Mario Marcellino è laureato in medicina con diploma di specializzazione in odontoiatria, da oltre trent’anni fa i dentista a Torino. Da quando è stato introdotto anche per i medici l’obbligo di iscrizione all’Albo degli odontoiatri ha intrapreso la sua battaglia di principio rifiutandosi di iscriversi e cercando di farsi denunciare dall’Ordine. Cosa che nel marzo scorso è avvenuto. “Finalmente potrò dimostrare le aberrazioni che ha partorito l’Albo degli odontoiatri svilendo la professionalità dei medici specialisti”, aveva dichiarato il dott.

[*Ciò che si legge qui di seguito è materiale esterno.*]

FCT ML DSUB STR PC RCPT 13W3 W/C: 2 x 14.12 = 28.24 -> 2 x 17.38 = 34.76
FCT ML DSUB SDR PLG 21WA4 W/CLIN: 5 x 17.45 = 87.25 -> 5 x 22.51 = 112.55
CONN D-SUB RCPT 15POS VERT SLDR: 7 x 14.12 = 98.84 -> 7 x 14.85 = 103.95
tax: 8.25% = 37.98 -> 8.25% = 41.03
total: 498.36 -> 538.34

Marcellino al quotidiano La Stampa all’indomani dell’udienza di fronte al giudice per il reato di esercizio abusivo della professione di odontoiatra.

Lo stesso giudice che nei giorni scorsi lo ha assolto dall’accusa perché il fatto non sussiste.

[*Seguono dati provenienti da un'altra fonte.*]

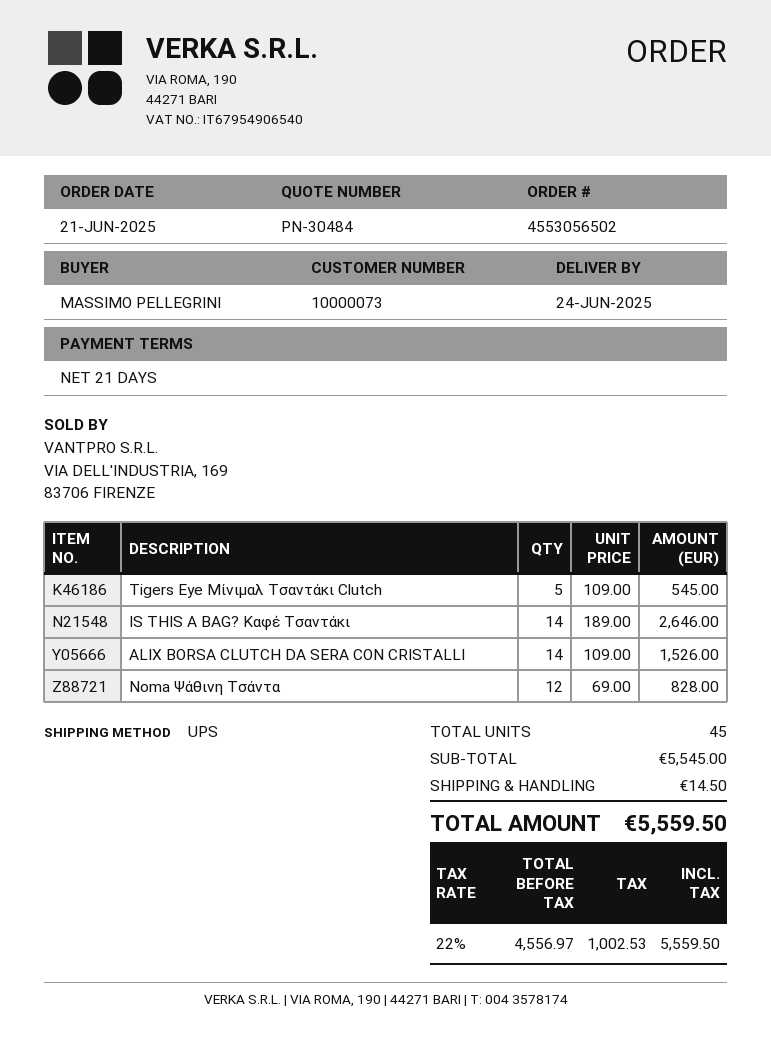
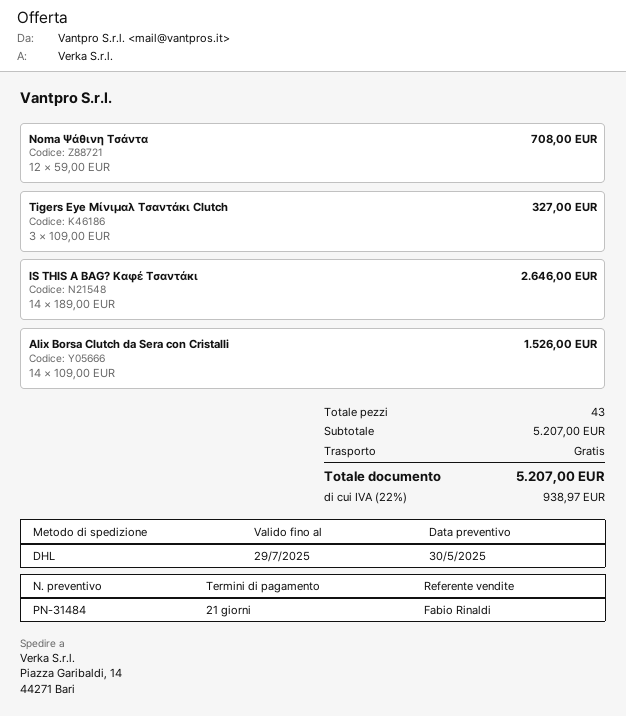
quote number: PN-30484 -> PN-31484
shipping method: UPS -> DHL
Tigers Eye Μίνιμαλ Τσαντάκι Clutch: 5 x 109.00 = 545.00 -> 3 x 109.00 = 327.00
Noma Ψάθινη Τσάντα: 12 x 69.00 = 828.00 -> 12 x 59.00 = 708.00
total quantity: 45 -> 43
subtotal: 5545.00 -> 5207.00
shipping: 14.50 -> 0.00
tax: 22% = 1002.53 -> 22% = 938.97
total: 5559.50 -> 5207.00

“L’assoluzione è dal reato penale”, ci dice al telefono il dott. Gianluigi D’Agostino presidente CAO di Torino. “Stiamo aspettando di leggere la sentenza ma già nei prossimi giorni ci rivolgeremo al Procuratore Generale per chiedere di presentare ricorso ed andare in appello, noi come Ordine non possiamo farlo in quanto non ci eravamo presentati come parte lesa al processo, la norma è talmente chiara che ci sembrava impossibile un’assoluzione”. “Da quanto siamo riusciti a sapere il giudice si è espresso solo sul reato penale ritenendo che la laurea in medicina e la specialità in odontoiatria costituiscano i titoli idonei per esercitare la professione di dentista, diverso dal punto di vista amministrativo, aspetto sul quale il giudice non sembra essersi pronunciato”.

Di questi giorni un altro caso analogo dove l’Ordine si era costituito parte civile contro F.R. un medico specialista in odontostomatologia, residente in provincia di Arezzo, che si rifiutava di iscriversi all’Albo degli odontoiatri in quanto ritenuta una imposizione “diminutiva” della propria professionalità”. In questo caso il giudice lo ha condannato a pagare una ammenda di 250 euro.